**Action item**.
Each record below is to be retyped exactly, with its pictures omitted.

**The data**.
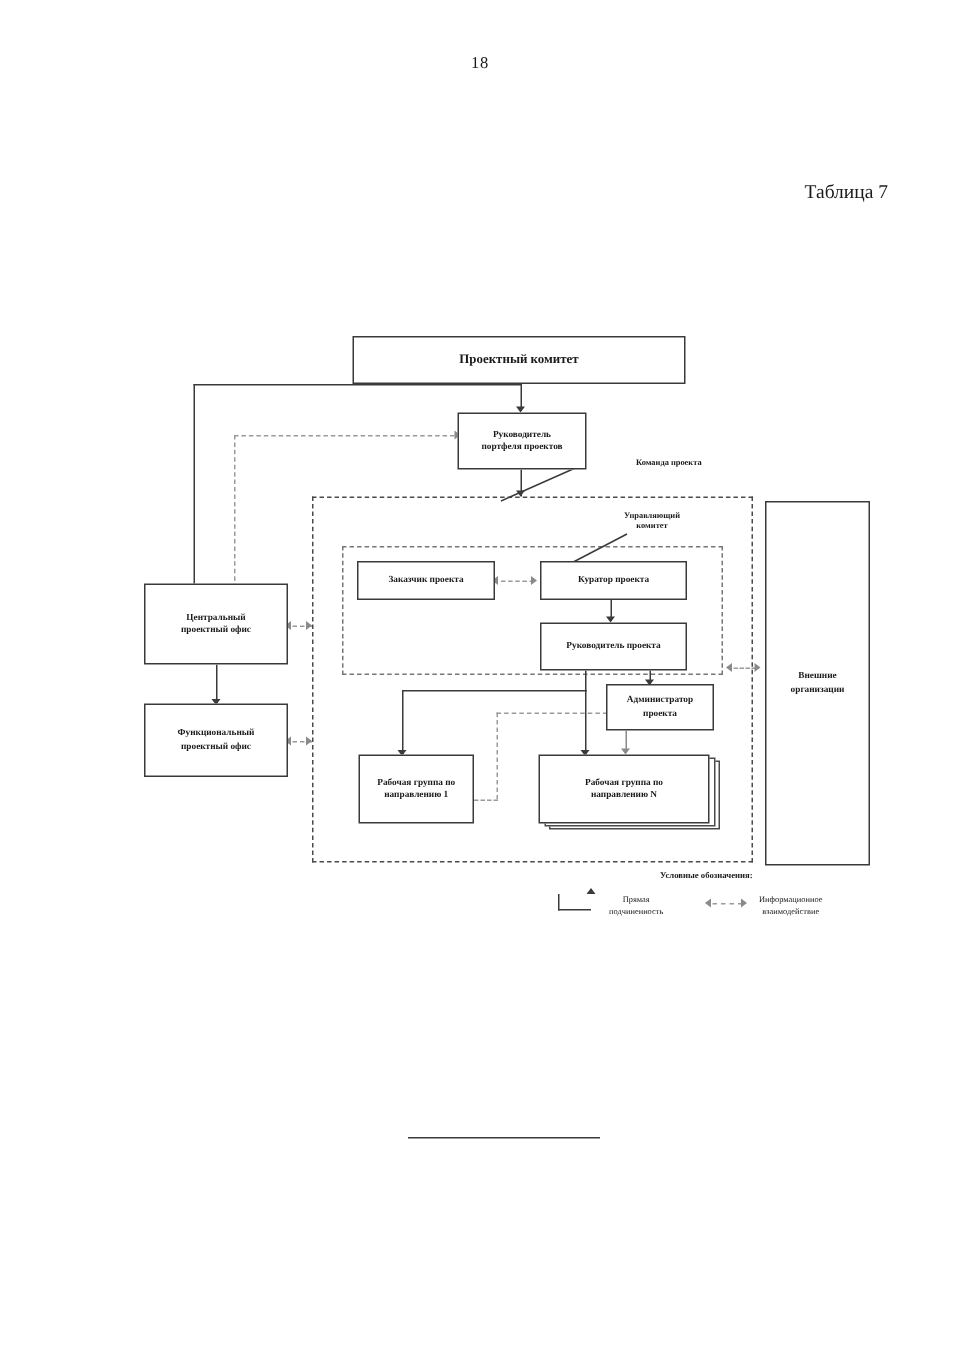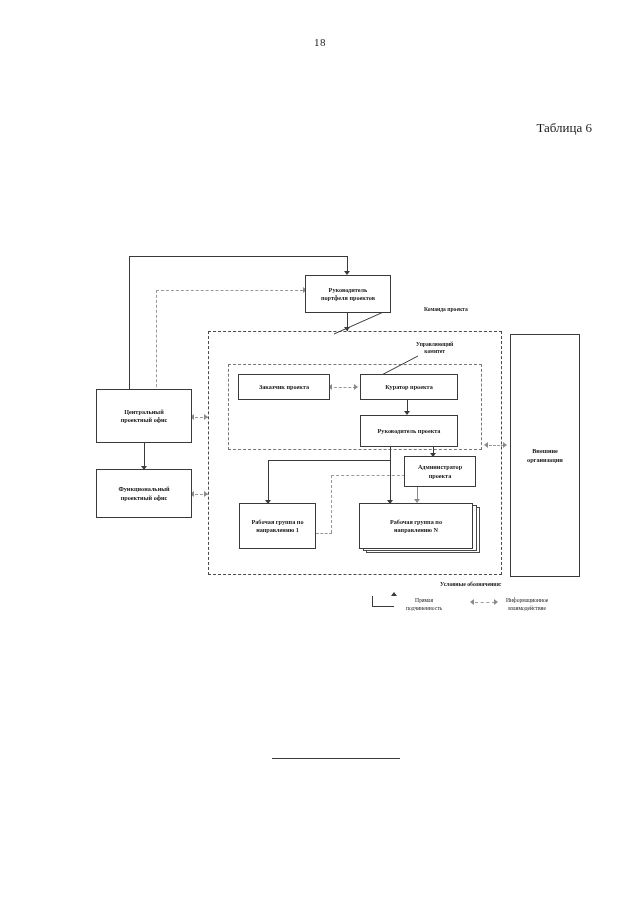--- a/index.html
+++ b/index.html
@@ -93,7 +93,7 @@
 <div class="page">
 
   <div class="page-num">18</div>
-  <div class="table-label">Таблица 6</div>
+  <div class="table-label">Таблица 7</div>
 
 
   <div class="dashed-region" style="left:208px;top:331px;width:294px;height:244px;"></div>

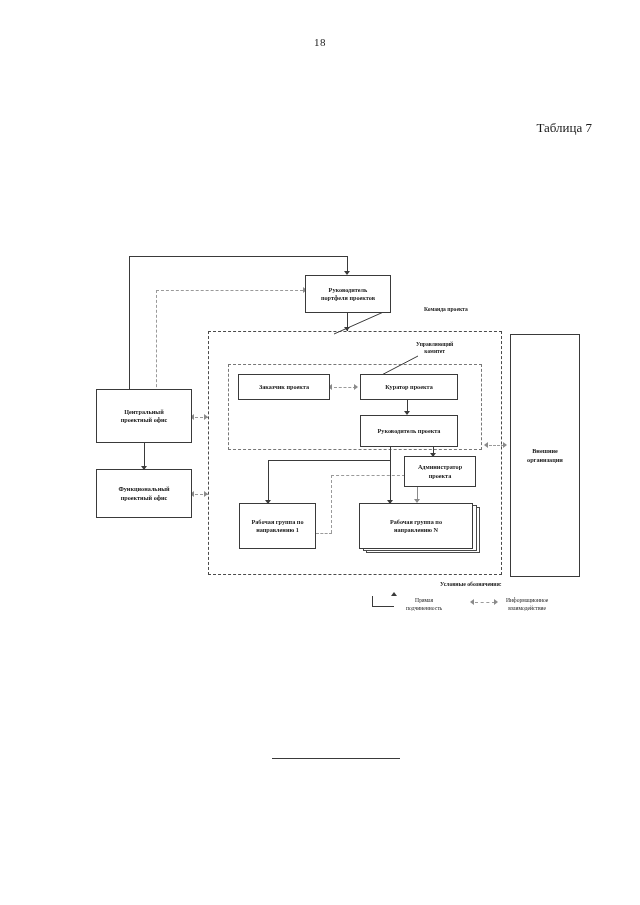--- a/index.html
+++ b/index.html
@@ -170,6 +170,9 @@
   <div class="arw g right" style="left:405px;top:472px;"></div>
   <div class="arw g left" style="left:310px;top:530px;"></div>
 
+  <div class="box big" style="left:235px;top:224px;width:222px;height:32px;">
+    <span class="box-lbl">Проектный комитет</span>
+  </div>
 
   <div class="box" style="left:305px;top:275px;width:86px;height:38px;">
     <span>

**Written reply**.
--- a/index.html
+++ b/index.html
@@ -93,7 +93,7 @@
 <div class="page">
 
   <div class="page-num">18</div>
-  <div class="table-label">Таблица 6</div>
+  <div class="table-label">Таблица 7</div>
 
 
   <div class="dashed-region" style="left:208px;top:331px;width:294px;height:244px;"></div>

--- a/index.html
+++ b/index.html
@@ -170,6 +170,9 @@
   <div class="arw g right" style="left:405px;top:472px;"></div>
   <div class="arw g left" style="left:310px;top:530px;"></div>
 
+  <div class="box big" style="left:235px;top:224px;width:222px;height:32px;">
+    <span class="box-lbl">Проектный комитет</span>
+  </div>
 
   <div class="box" style="left:305px;top:275px;width:86px;height:38px;">
     <span>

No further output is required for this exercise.